# Download Donor Data with the ICGC API

This example shows how to use a PQL query to define the donors of interest and then download the data type of interest as tabular data (TSV). 

We start by importing the ICGC Python API (http://icgc-python.readthedocs.io/):

In [None]:
import icgc

Next, we define what donors we are interested in through a PQL query.
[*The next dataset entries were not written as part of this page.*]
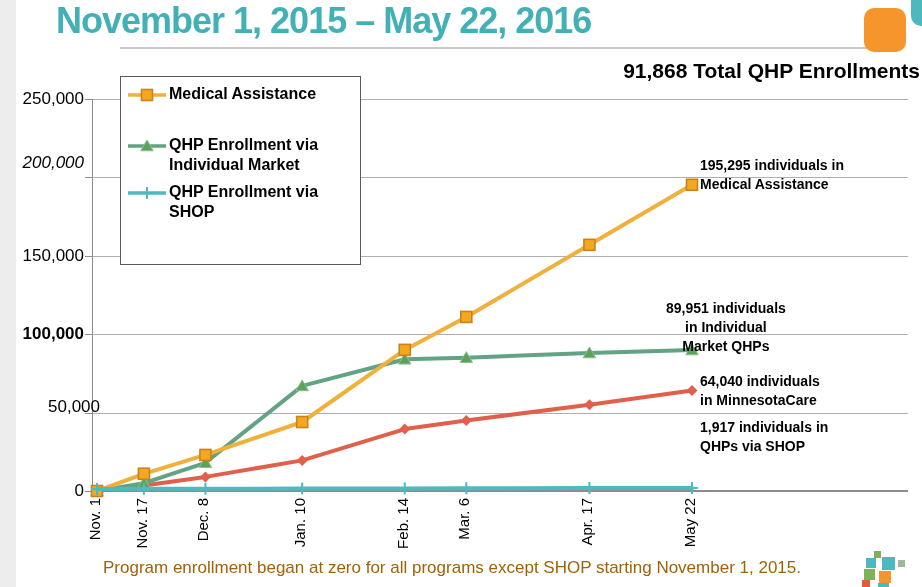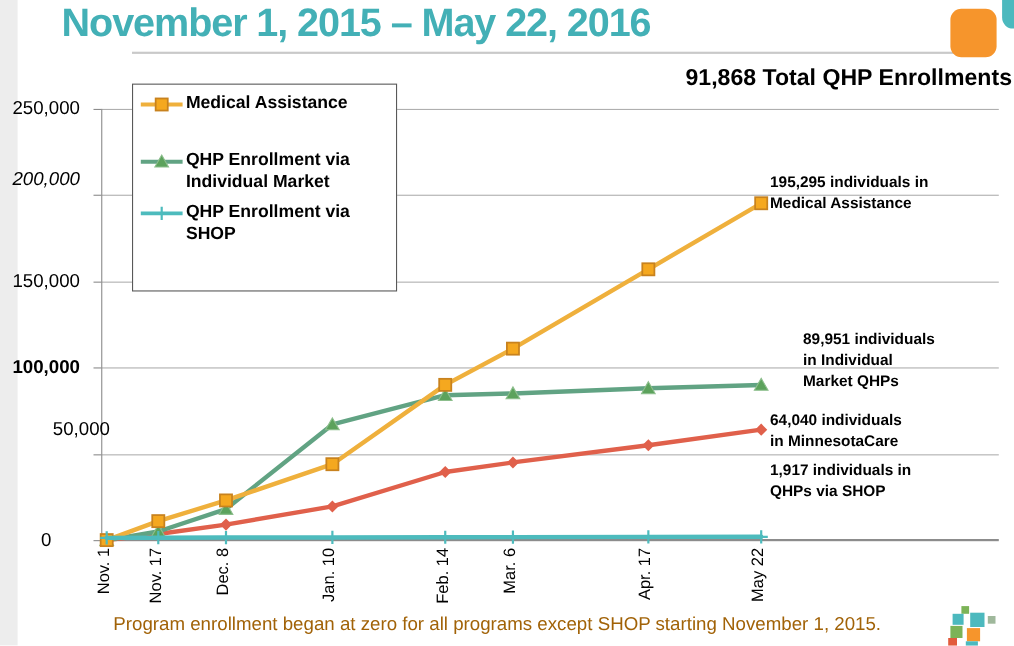"250,000" .y-label { text-align: center -> right }
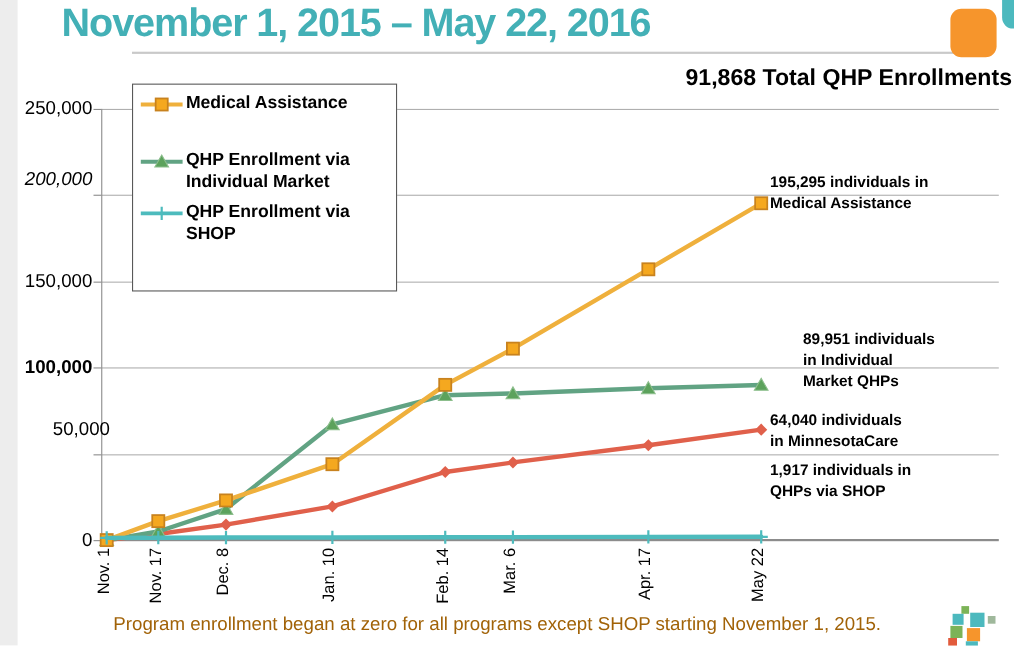"89,951 individuals" div.annotation { left: 730px -> 666px; text-align: none -> center }
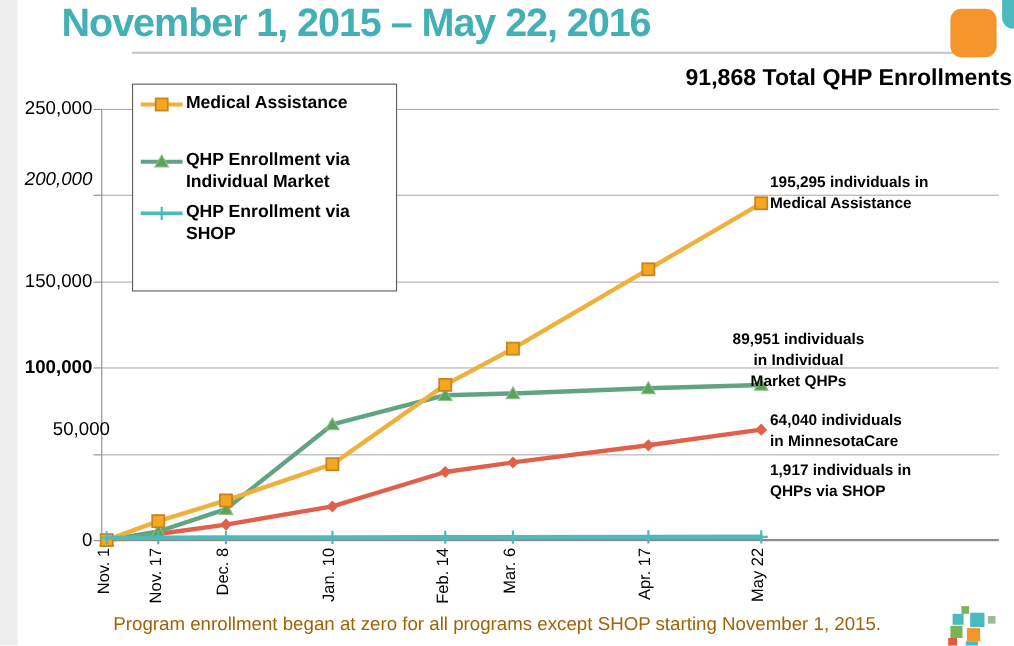"50,000" div.y-label { top: 380px -> 397px }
In our case we are interested in donors where the primary cancer site is Brain.

In [None]:
pql = 'eq(donor.primarySite,"Brain")'

We want to see what data types are available for us to download as well as how large the downloads will be. We can see this with the following code.

In [None]:
from pprint import pprint

sizes = icgc.download_size(pql)
print("Sizes are:")
pprint(sizes)

We can see the various data types with their sizes reported in Bytes. In our example we want to download approximately 10MB worth of data for this demo. This will result in us downloading the donor, mirna_seq, stsm, and pexp data for the donors defined by our query. 

We will also download this data into the `mydata` directory.

In [None]:
import os
import urllib3
urllib3.disable_warnings(urllib3.exceptions.InsecureRequestWarning)

KB = 1024
MB = 1024 * KB
max_size = 10 * MB
current_size = 0

includes = []
for k in sizes:
    item_size = sizes[k]
    if current_size + item_size < max_size:
        includes.append(k)
        current_size += item_size

print("Including items {}".format(includes))
print("Approximate download size={:.2f} MB".format(current_size / MB))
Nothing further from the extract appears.